*Stored items from a collection*.
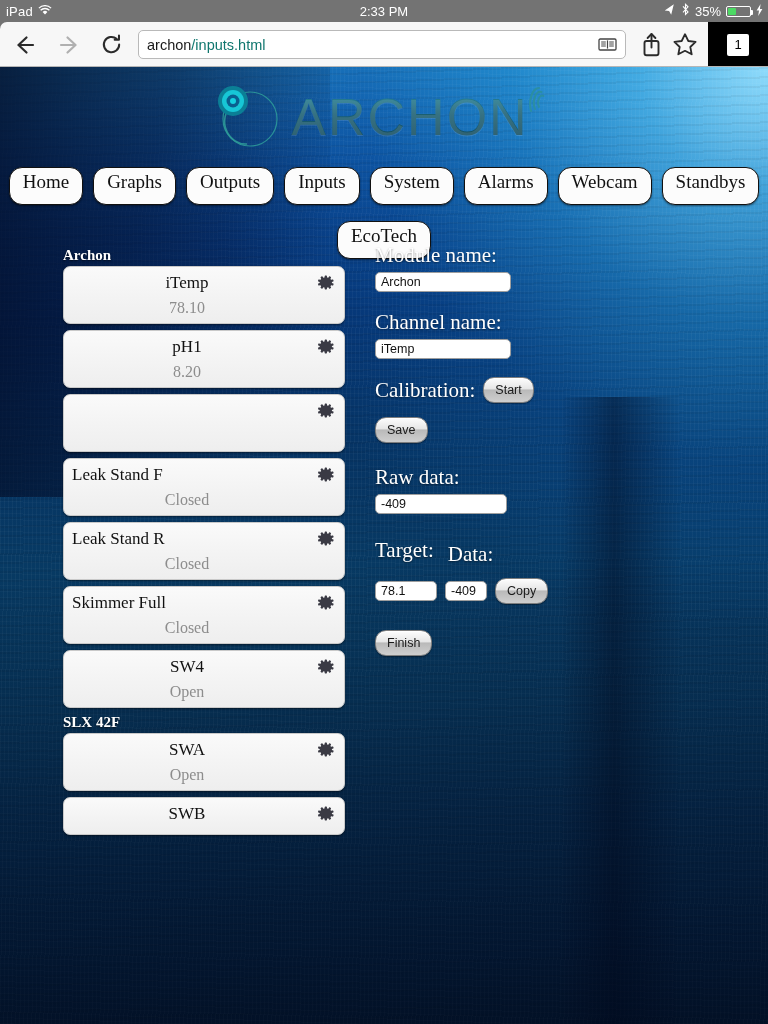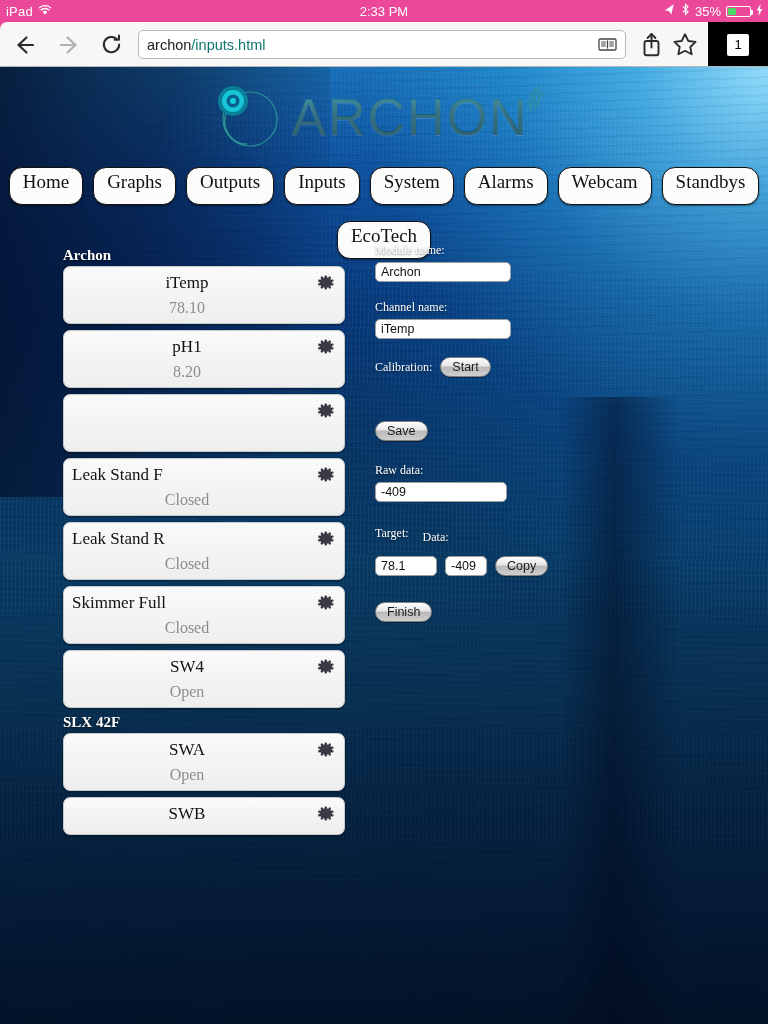--- a/index.html
+++ b/index.html
@@ -14,7 +14,7 @@
   #statusbar {
     position: absolute; left: 0; top: 0;
     width: 768px; height: 34px;
-    background: #ec4899; color: #fff;
+    background: #737373; color: #fff;
     font-size: 13px;
     display: flex; align-items: center;
   }

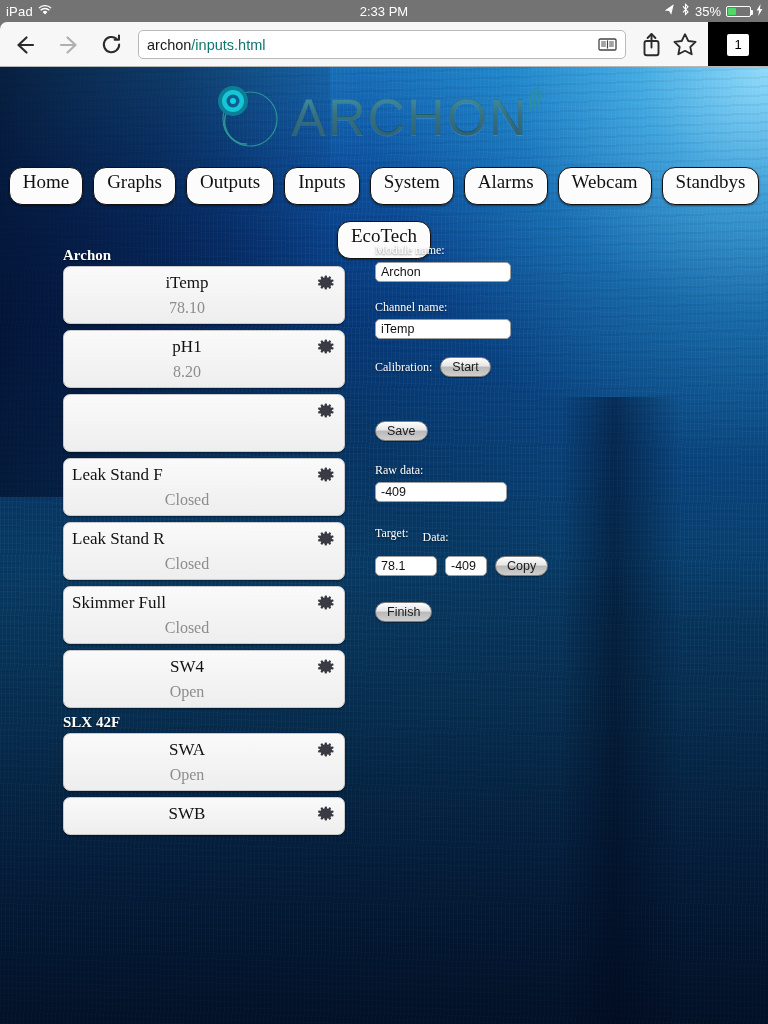--- a/index.html
+++ b/index.html
@@ -215,7 +215,7 @@
   #rightcol { position:absolute; left: 375px; top: 176px; width: 370px; }
   .flabel {
     font-family: "Liberation Serif", serif;
-    font-size: 12px; color: #ffffff;
+    font-size: 21px; color: #ffffff;
     text-shadow: 0 1px 2px rgba(0,0,0,0.5);
     margin-bottom: 4px;
   }

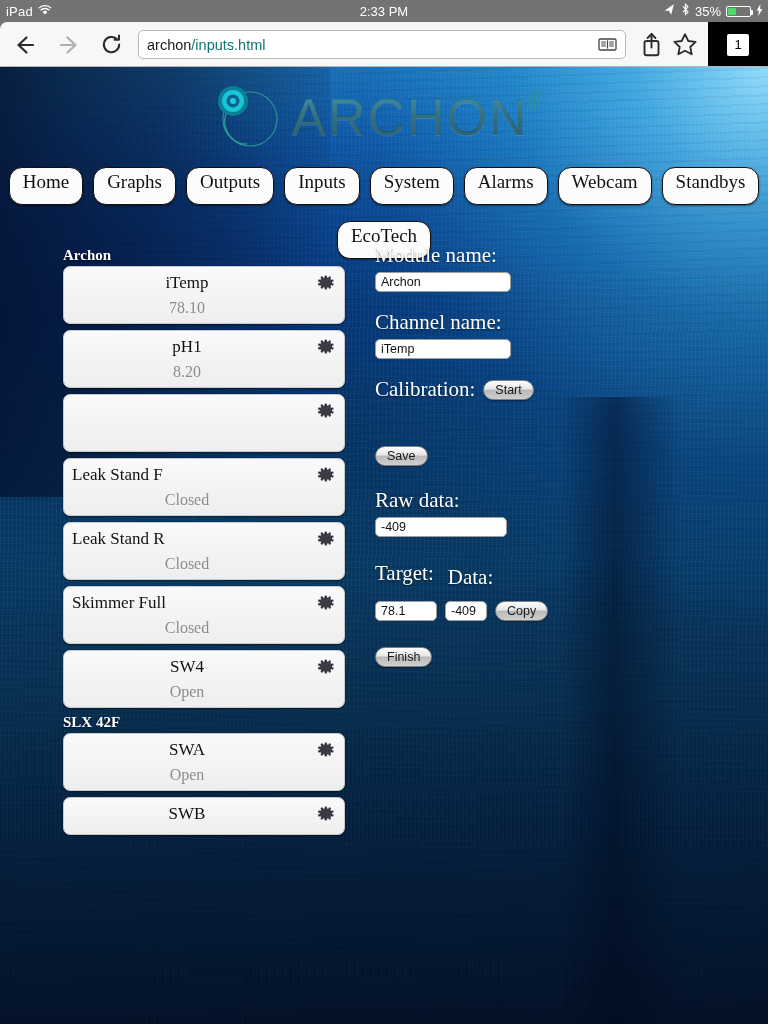--- a/index.html
+++ b/index.html
@@ -497,7 +497,7 @@
       <input class="ftext" id="f-channel" type="text" value="iTemp" style="">
     </div>
 
-    <div class="blk row" style="margin-bottom:44px;">
+    <div class="blk row" style="margin-bottom:14px;">
       <div class="flabel" style="margin-bottom:0;">Calibration:</div>
       <div class="gbtn">Start</div>
     </div>

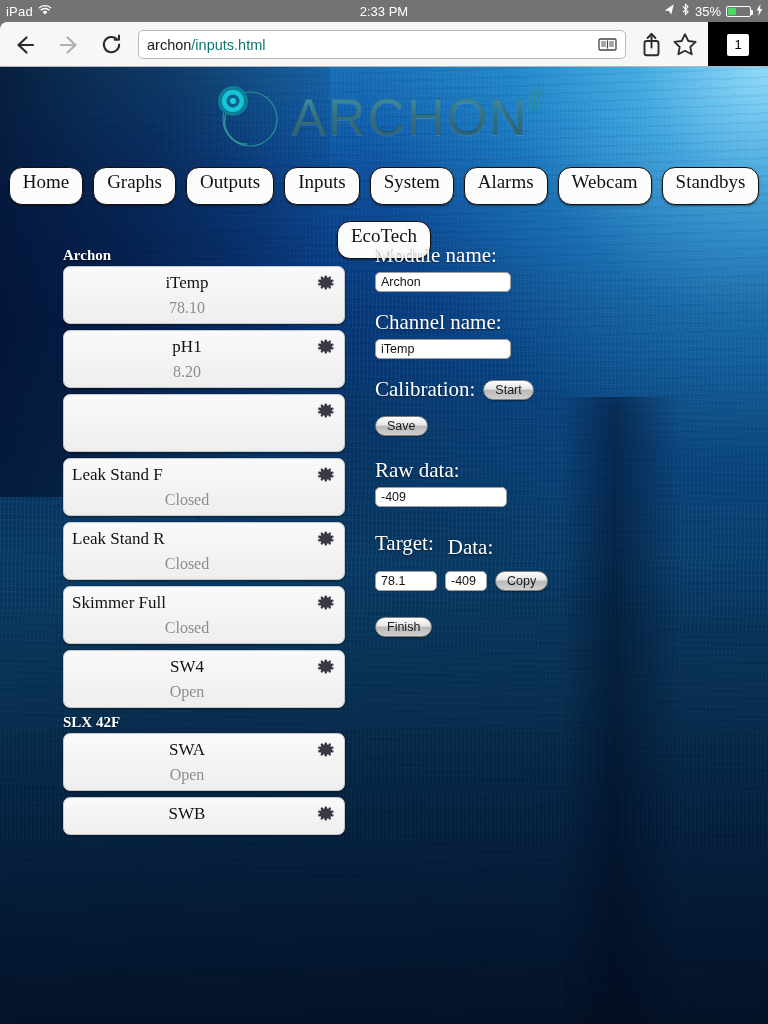--- a/index.html
+++ b/index.html
@@ -237,7 +237,7 @@
     background: linear-gradient(180deg,#fdfdfd 0%, #e6e6e6 45%, #b9b9b9 50%, #cfcfcf 100%);
     border: 1px solid #7e7e7e;
     border-radius: 11px;
-    height: 20px; padding: 5px 11px;
+    height: 20px; padding: 12px 11px;
     font-family: "Liberation Sans", sans-serif;
     font-size: 12.5px; color: #1a1a1a;
     box-shadow: 0 1px 1px rgba(0,0,0,0.35), inset 0 1px 0 rgba(255,255,255,0.8);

*Activity*. Quote, word for word, every line starting at the one that contains "padding: 5px 11px;" and ending with the final line of the entries.

*Finished task*.
-    height: 20px; padding: 5px 11px;
+    height: 20px; padding: 12px 11px;
     font-family: "Liberation Sans", sans-serif;
     font-size: 12.5px; color: #1a1a1a;
     box-shadow: 0 1px 1px rgba(0,0,0,0.35), inset 0 1px 0 rgba(255,255,255,0.8);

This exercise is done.